Study material:
● ● ● ● ● ● ●

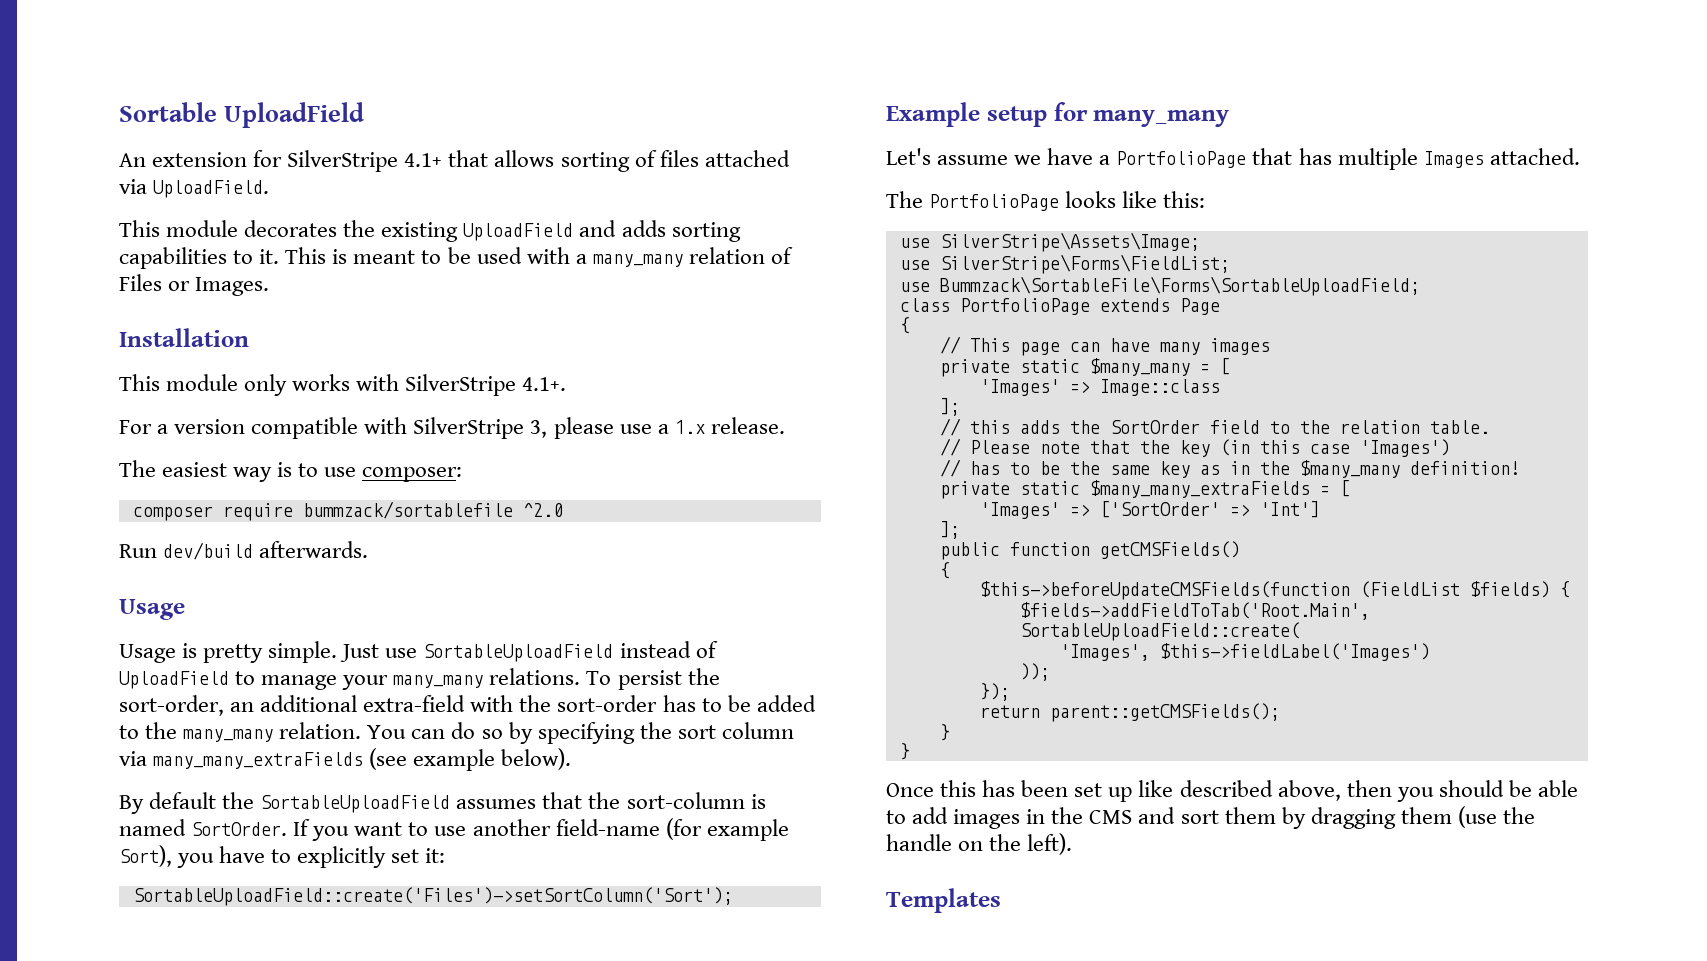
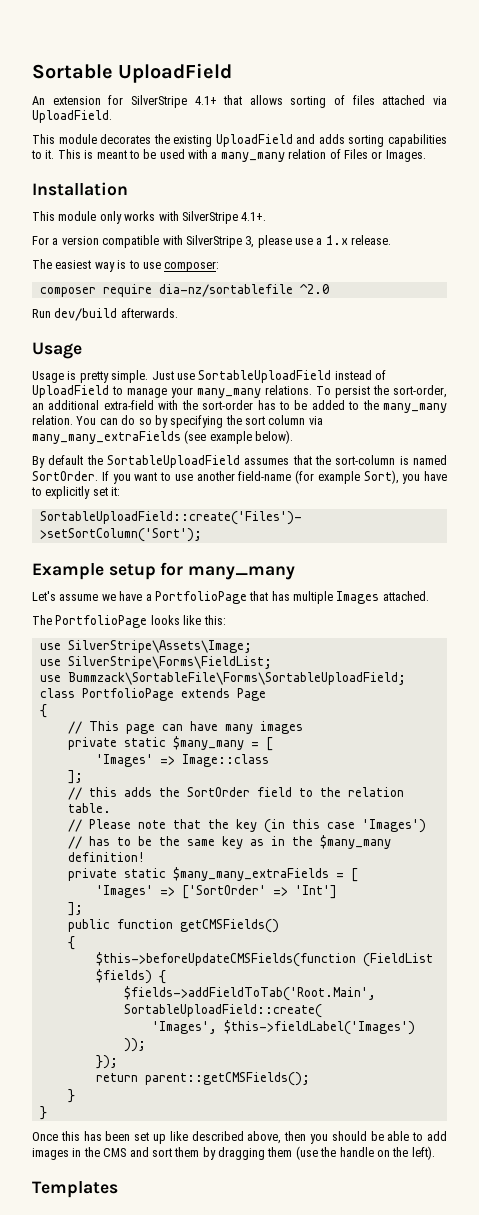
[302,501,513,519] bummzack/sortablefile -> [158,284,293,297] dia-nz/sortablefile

● ● ● ● ● ● ●

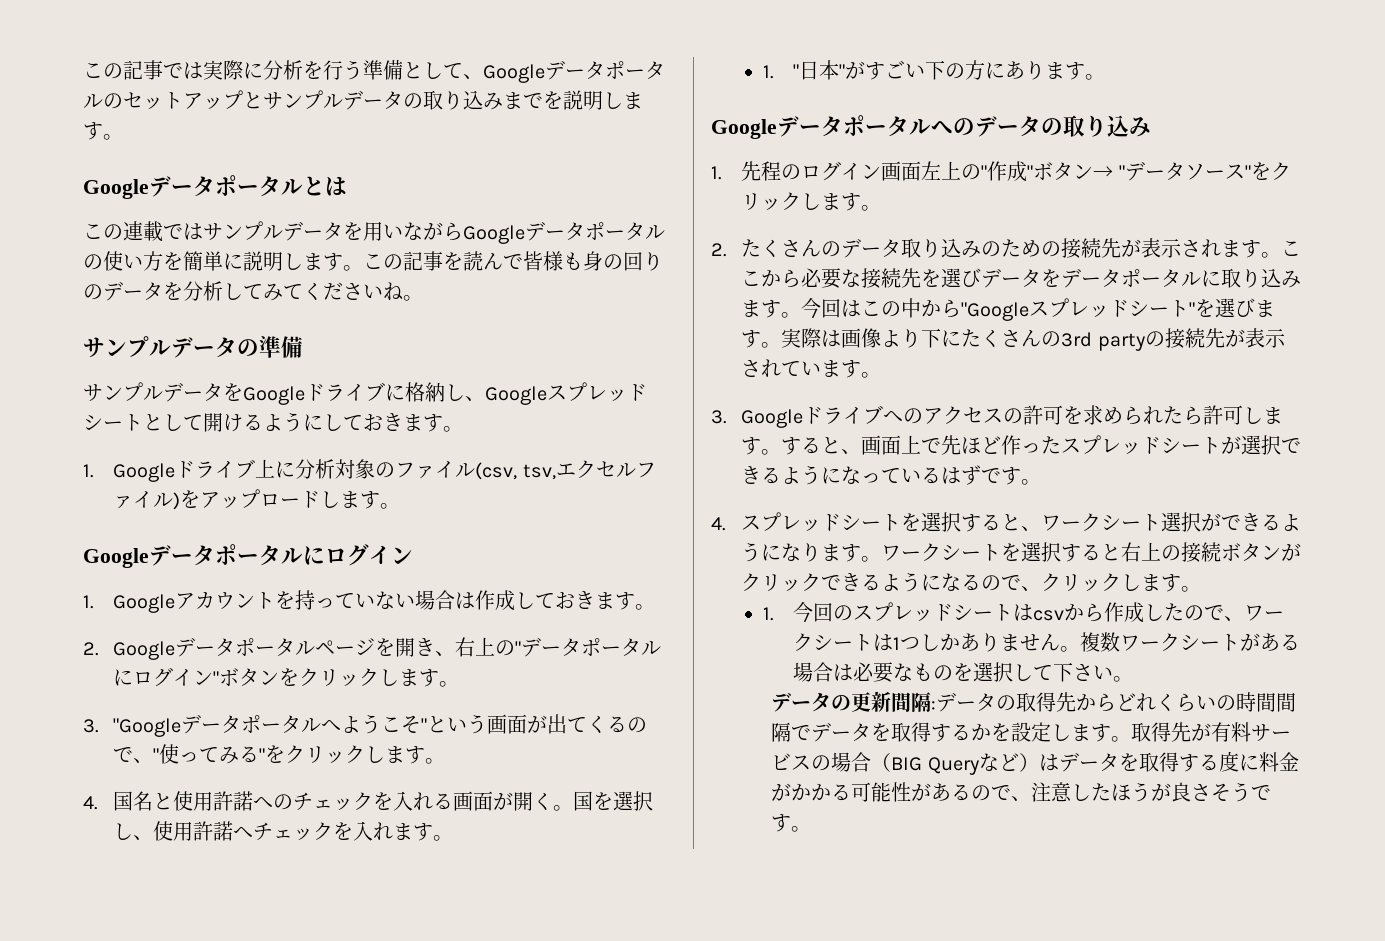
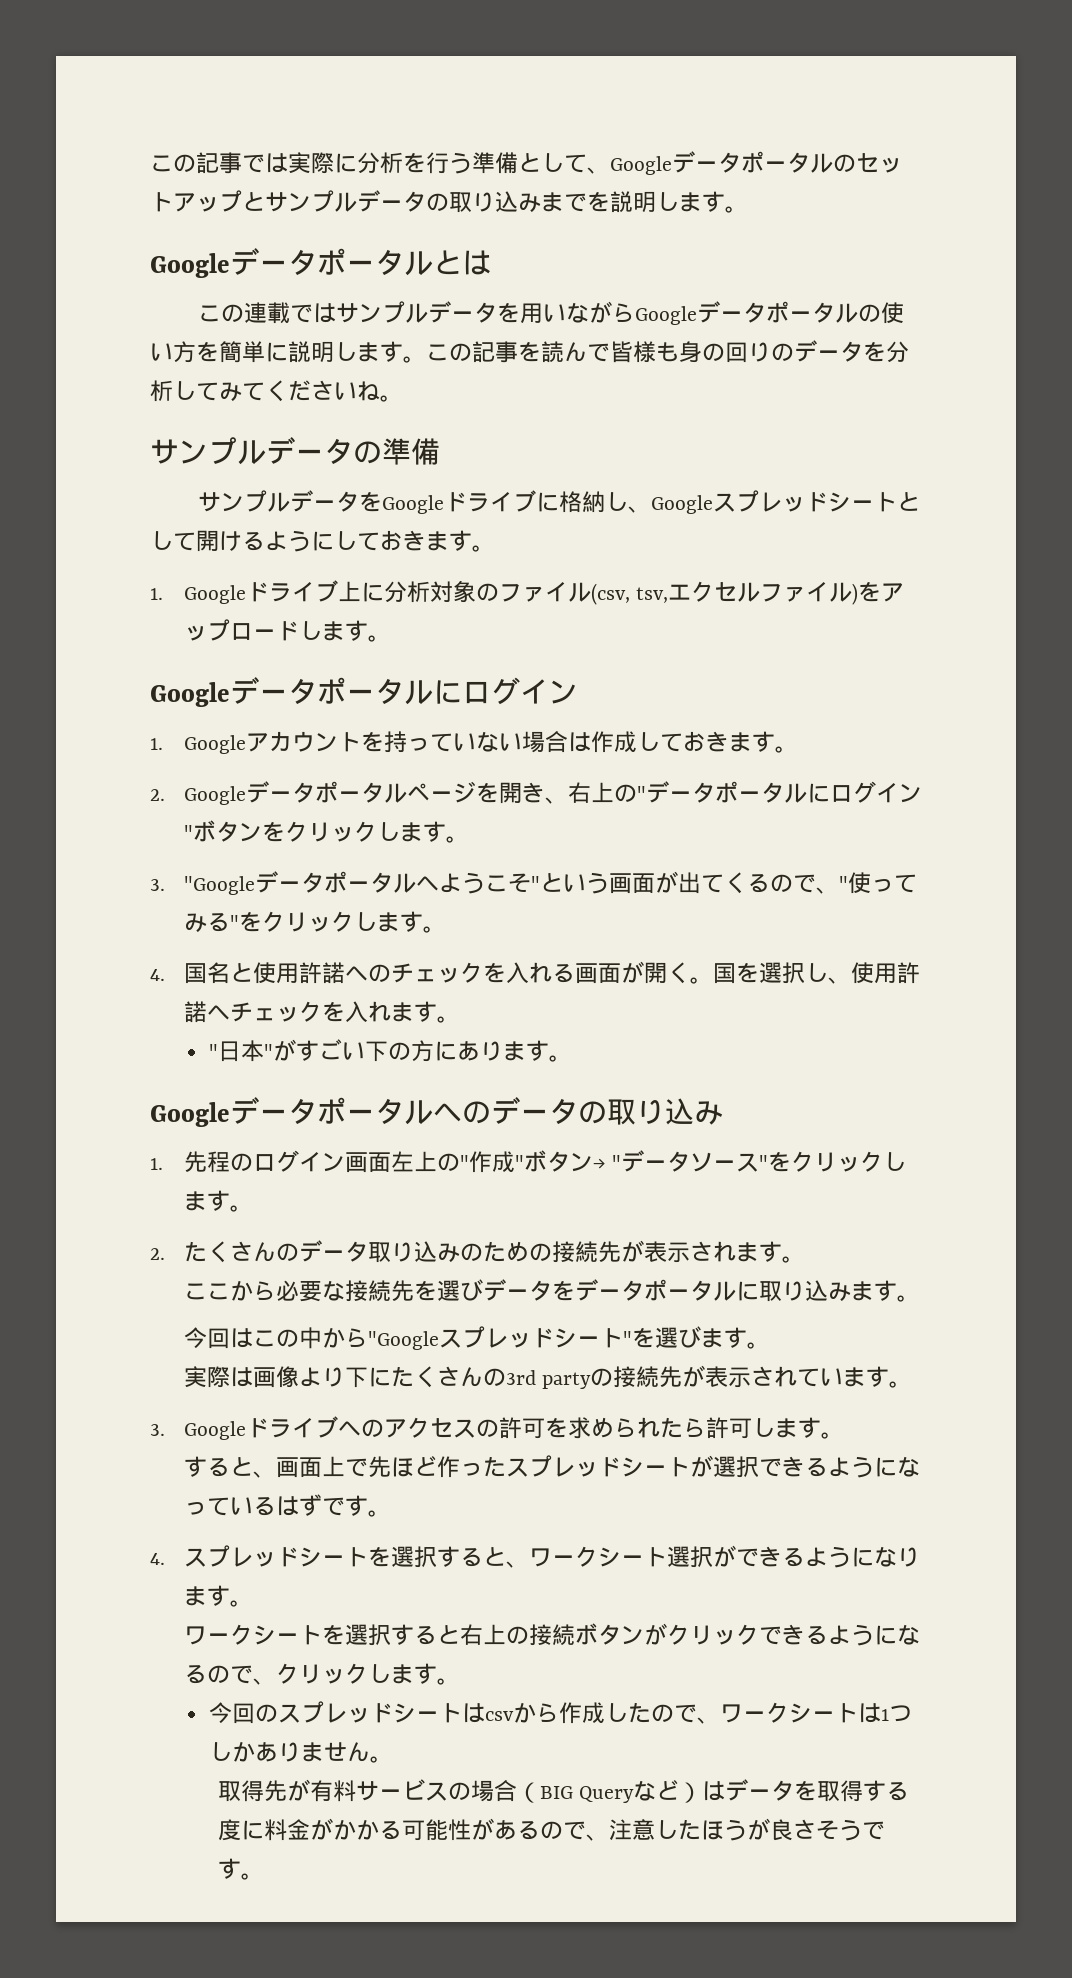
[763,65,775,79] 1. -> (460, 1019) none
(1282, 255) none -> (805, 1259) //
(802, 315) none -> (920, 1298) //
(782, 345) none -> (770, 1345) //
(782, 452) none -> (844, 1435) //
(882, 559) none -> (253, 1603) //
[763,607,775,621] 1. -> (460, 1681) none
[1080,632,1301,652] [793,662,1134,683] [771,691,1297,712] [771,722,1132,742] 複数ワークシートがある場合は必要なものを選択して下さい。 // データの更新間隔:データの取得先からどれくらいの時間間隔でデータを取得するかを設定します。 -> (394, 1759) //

● ● ● ● ● ● ●

Brief: Print exactly the lines above, between the one holding "(782, 452) none -> (844, 1435) //" and the one holding "[1080,632,1301,652] [793,662,1134,683] [771,691,1297,712]", inclusive, and nothing besides.

Response area:
(782, 452) none -> (844, 1435) //
(882, 559) none -> (253, 1603) //
[763,607,775,621] 1. -> (460, 1681) none
[1080,632,1301,652] [793,662,1134,683] [771,691,1297,712] [771,722,1132,742] 複数ワークシートがある場合は必要なものを選択して下さい。 // データの更新間隔:データの取得先からどれくらいの時間間隔でデータを取得するかを設定します。 -> (394, 1759) //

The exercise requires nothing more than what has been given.